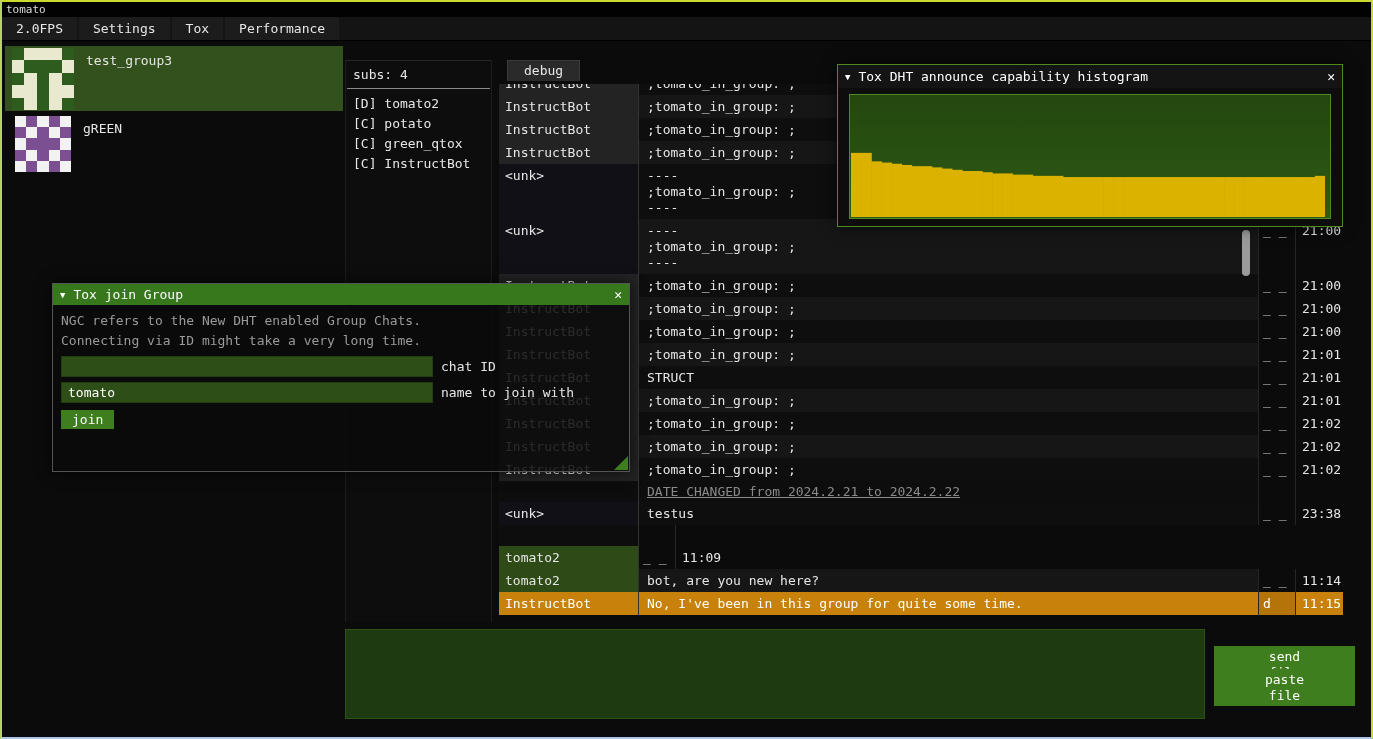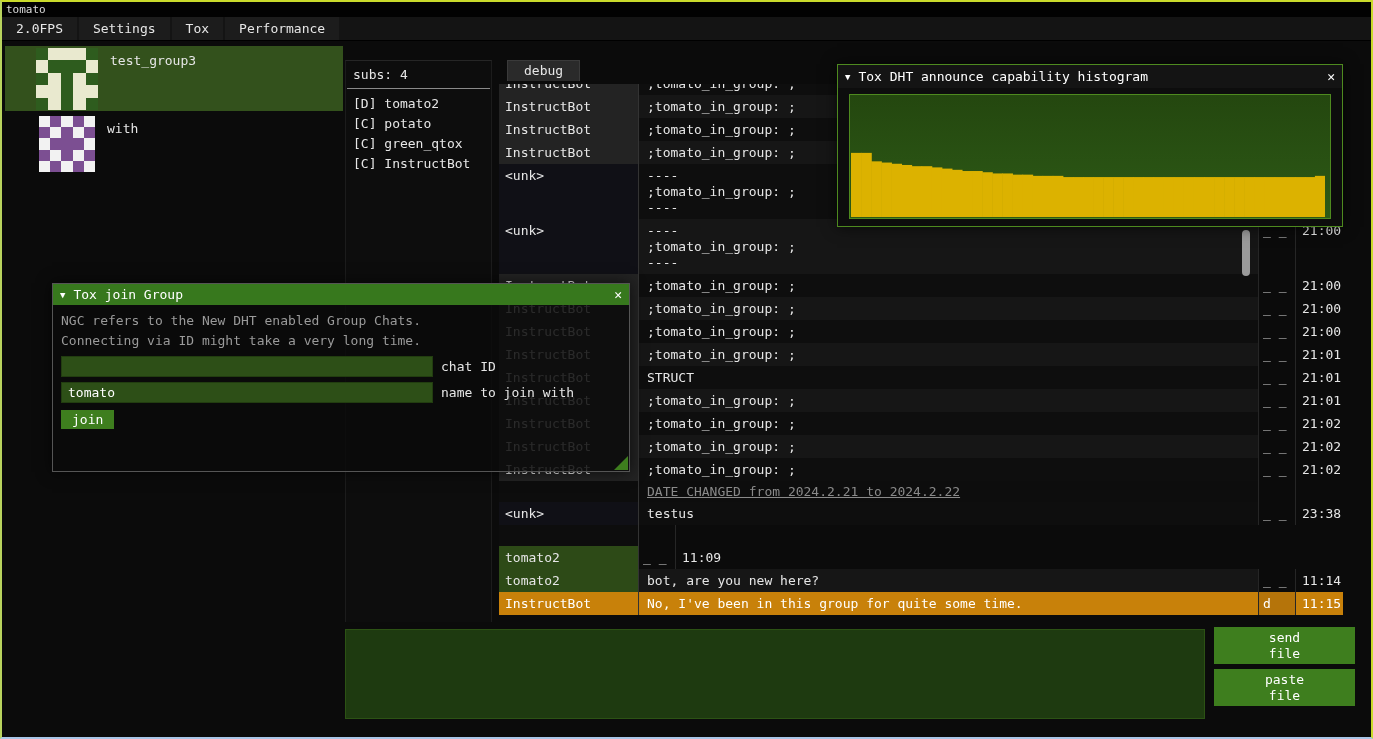--- a/index.html
+++ b/index.html
@@ -17,7 +17,7 @@
 
   
   .group-list { position:absolute; left:3px; top:44px; width:338px; }
-  .group-item { position:relative; display:flex; margin-bottom:3px;padding-left:24px; }
+  .group-item { position:relative; display:flex; margin-bottom:3px; }
   .group-item.selected { background:#33511c; }
   .g1 { height:65px; }
   .g2 { height:60px; }

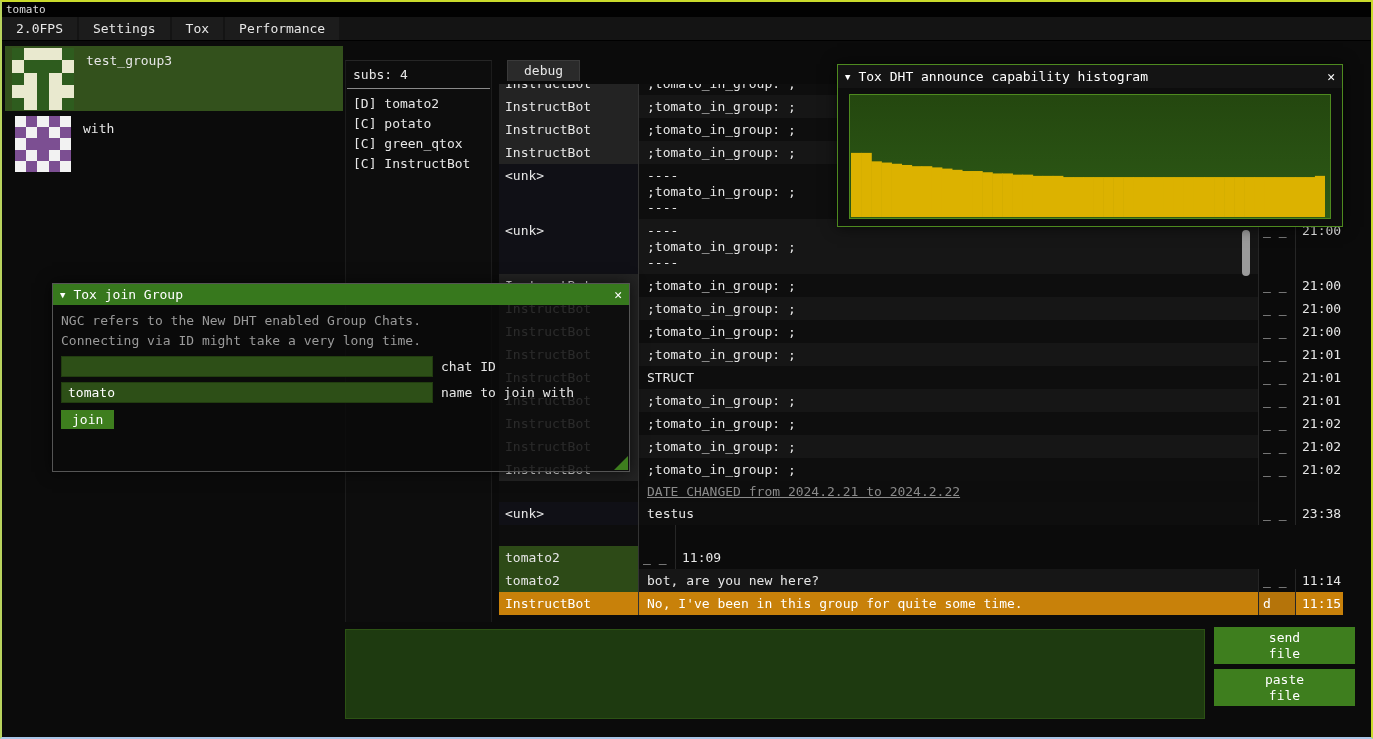--- a/index.html
+++ b/index.html
@@ -148,7 +148,7 @@
             <rect x="3" y="4" width="1" height="1"></rect>
         </g>
       </svg>
-      <div class="group-label">with</div>
+      <div class="group-label">gREEN</div>
     </div>
   </div>
 

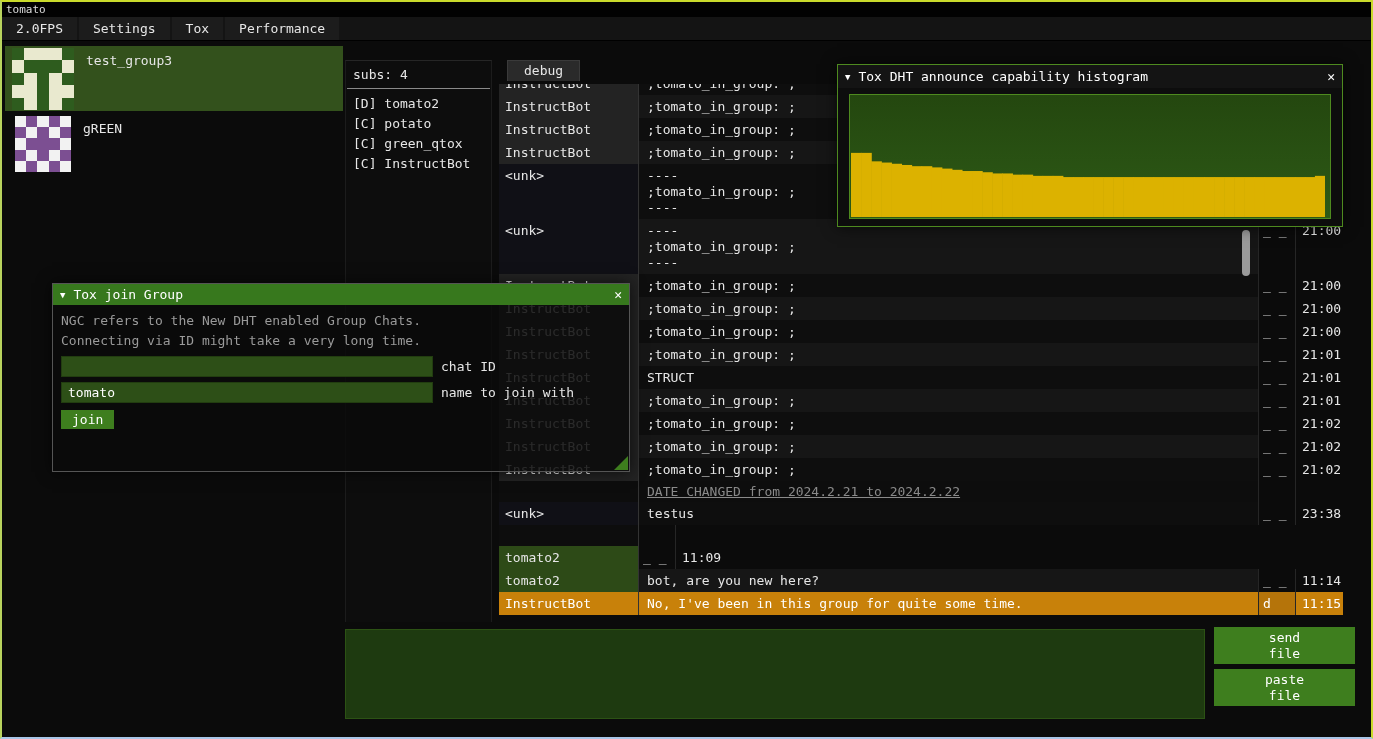--- a/index.html
+++ b/index.html
@@ -65,7 +65,7 @@
   .side-btn { position:absolute; left:1212px; width:141px; height:37px; background:#3e7e1e; color:#fff;
     border:none; font:inherit; line-height:16px; display:flex; flex-direction:column;
     align-items:center; justify-content:center; }
-  .btn-send { top:625px; }
+  .btn-send { top:644px; }
   .btn-paste { top:667px; }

◆ **ACTIVITY**: If a line in the data above holds the string "flex", copy it.

◆ **TASK SOLUTION**:
-  .group-item { position:relative; display:flex; margin-bottom:3px;padding-left:24px; }
+  .group-item { position:relative; display:flex; margin-bottom:3px; }
     border:none; font:inherit; line-height:16px; display:flex; flex-direction:column;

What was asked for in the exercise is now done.